Acara ramah tamah yang serba sing­kat dan sederhana itu pun  kemudian di­lanjutkan dengan akad nikah.

Pernikahan Khadijah dengan Mu­ham­mad dihadiri paman Khadijah, ‘Amr bin Asad, selaku wakil keluarga, yang menjadi wali dalam pernikahan itu, dan keluarga Muhammad, di antaranya pa­man-pamannya, seperti Hamzah, Abi Thalib, dan lain-lain.
Dengan 20 ekor unta muda sebagai mas kawin, Muhammad melangsungkan pernikahannya dengan Khadijah.

Acara walimah pun digelar, makanan di­hidangkan, pintu rumah Sayyidah Kha­dijah dibuka lebar-lebar untuk menjamu kerabat, sahabat, dan fakir miskin. Pem­besar-pembesar suku turut hadir meng­ucapkan selamat.

Pernikahan ini dilangsungkan setelah dua bulan 15 hari dari pulangnya Muham­mad dari Syam. Sayyidah Khadijah pada saat itu berusia 40 tahun, sedangkan Mu­hammad berusia 25 tahun.
Setelah pernikahan itu, Muhammad pun turut serta menempati kediaman Kha­dijah, sebagai pasangan yang me­mulai babak baru kehidupan sebagai se­pasang suami-istri.
Muhammad bukanlah seperti anak muda kebanyakan. Ia tidak mengenal nafsu muda yang tak terkendalikan, juga tidak mengenal cinta buta seperti nyala api yang bergelora untuk kemudian padam.

Dari perpaduan pasangan yang se­rasi ini, lahirlah putra dan putri sebanyak enam orang anak. Dua di antaranya laki-laki, yakni Al-Qasim dan anak paling bungsu, Abdullah Ath-Thahir Ath-Thay­yib, yang wafat saat berusia belia. Se­dangkan empat anak lainnya, yaitu Zai­nab, Ruqayyah, Ummu Kultsum, dan putri paling bungsu, Fathimah, ber­umur pan­jang hingga berumah tangga.
Dr. Muhammad Sa’id Ramadhan Al-Buthi, dalam kitabnya Fiqh as-Sirah, mengutarakan, kisah pernikahan Nabi Muhammad SAW dengan Sayyidah Khadijah RA adalah sebuah kisah cinta yang sempurna.

Umumnya seorang lelaki muda yang baru berumah tangga punya hasrat kepada kepuasan seksual, kenikmatan ragawi, bersenang-senang dengan si istri. Namun Muhammad bukan tipe semacam itu.
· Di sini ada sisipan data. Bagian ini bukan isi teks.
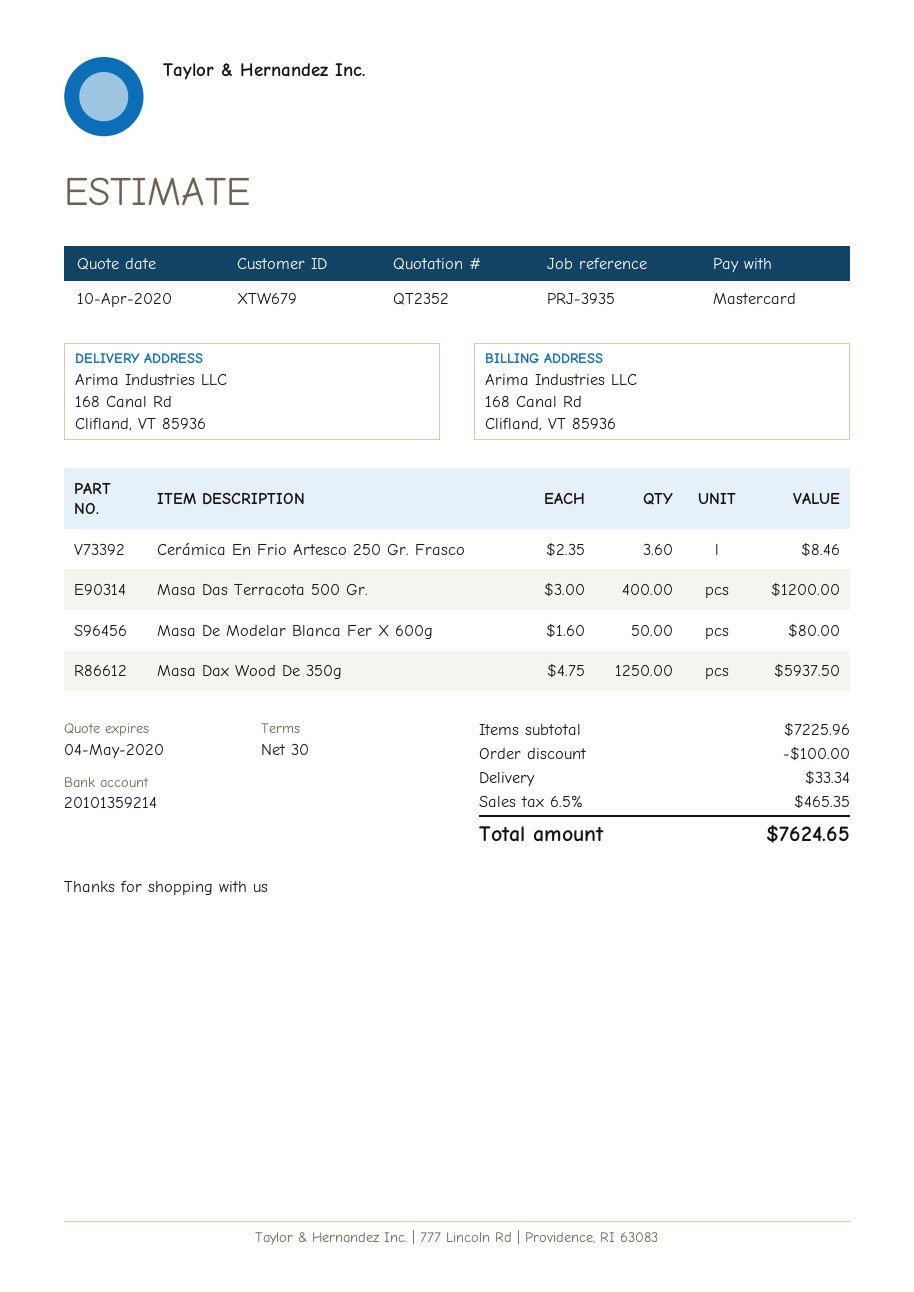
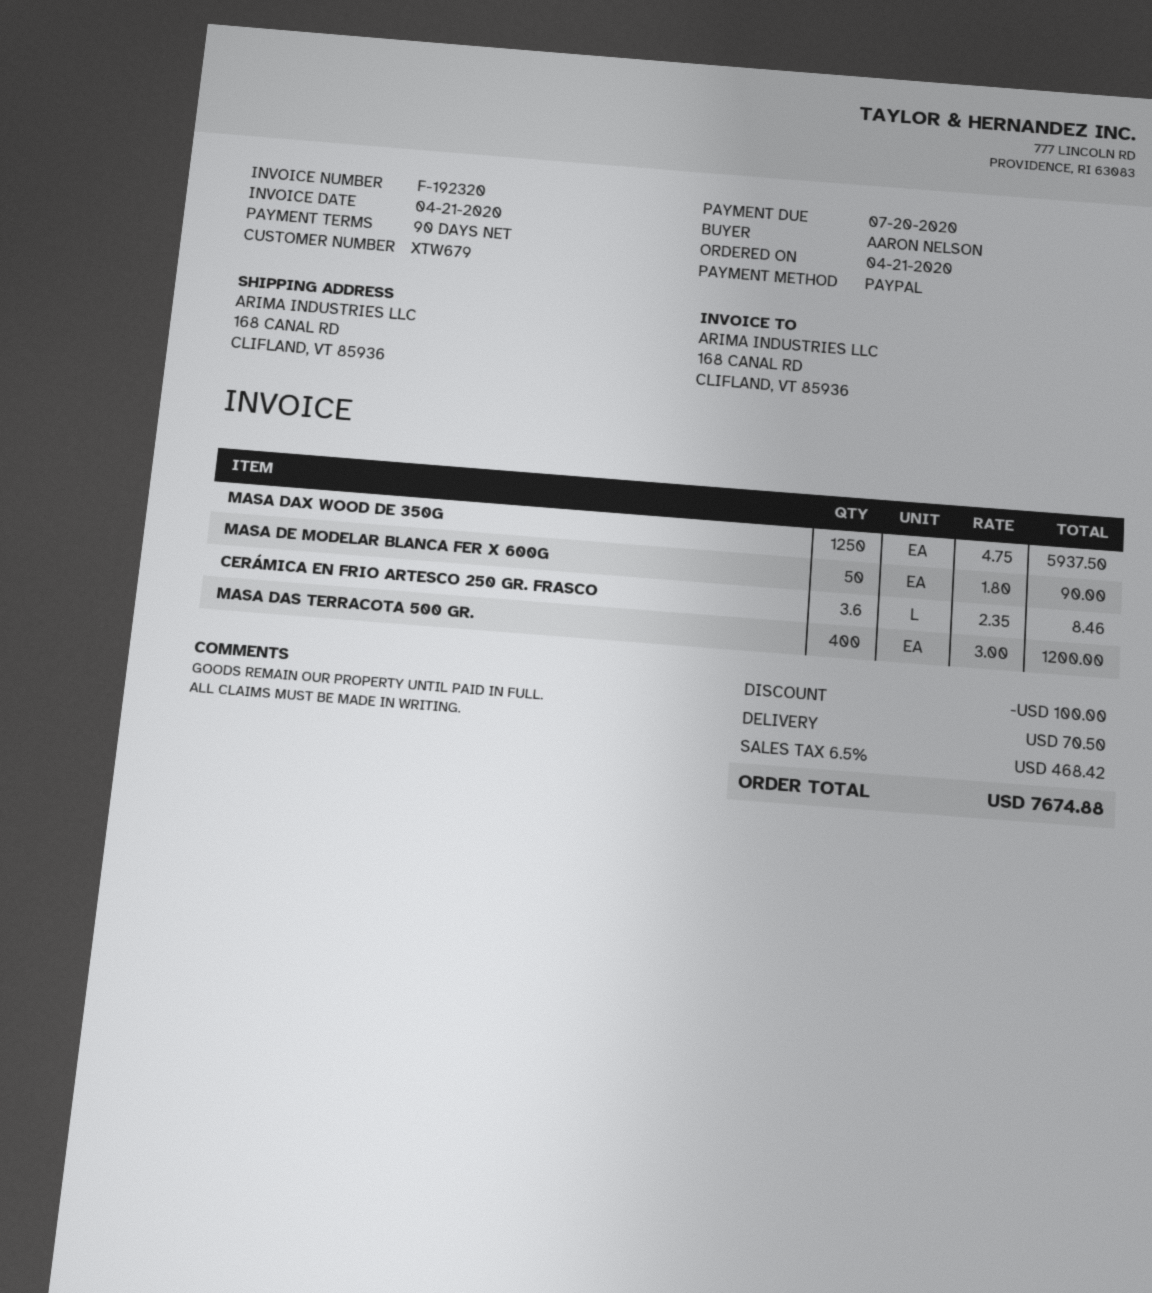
payment terms: 30 days -> 90 days
payment method: Mastercard -> PayPal
Masa De Modelar Blanca Fer X 600g: 50 x 1.60 = 80.00 -> 50 x 1.80 = 90.00
shipping: 33.34 -> 70.50
tax: 6.5% = 465.35 -> 6.5% = 468.42
total: 7624.65 -> 7674.88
Kesenangannya kepada sosok Kha­dijah lebih dari itu. Kecintaannya melebihi hasrat jasmani yang bergelora sebagai lelaki muda. Maka cukuplah tersingkap bagi kita, umatnya yang menaruh perhati­an pada kisah kasih beliau, bahwa kese­nangan yang didapatinya dari Khadijah lantaran kelembutannya, kemuliaannya, dan keagungannya di kalangan masya­rakat, yang membuat Khadijah dijuluki masyarakatnya sebagai “Wanita yang Matang yang Memiliki Kehormatan Diri dan Kesucian”.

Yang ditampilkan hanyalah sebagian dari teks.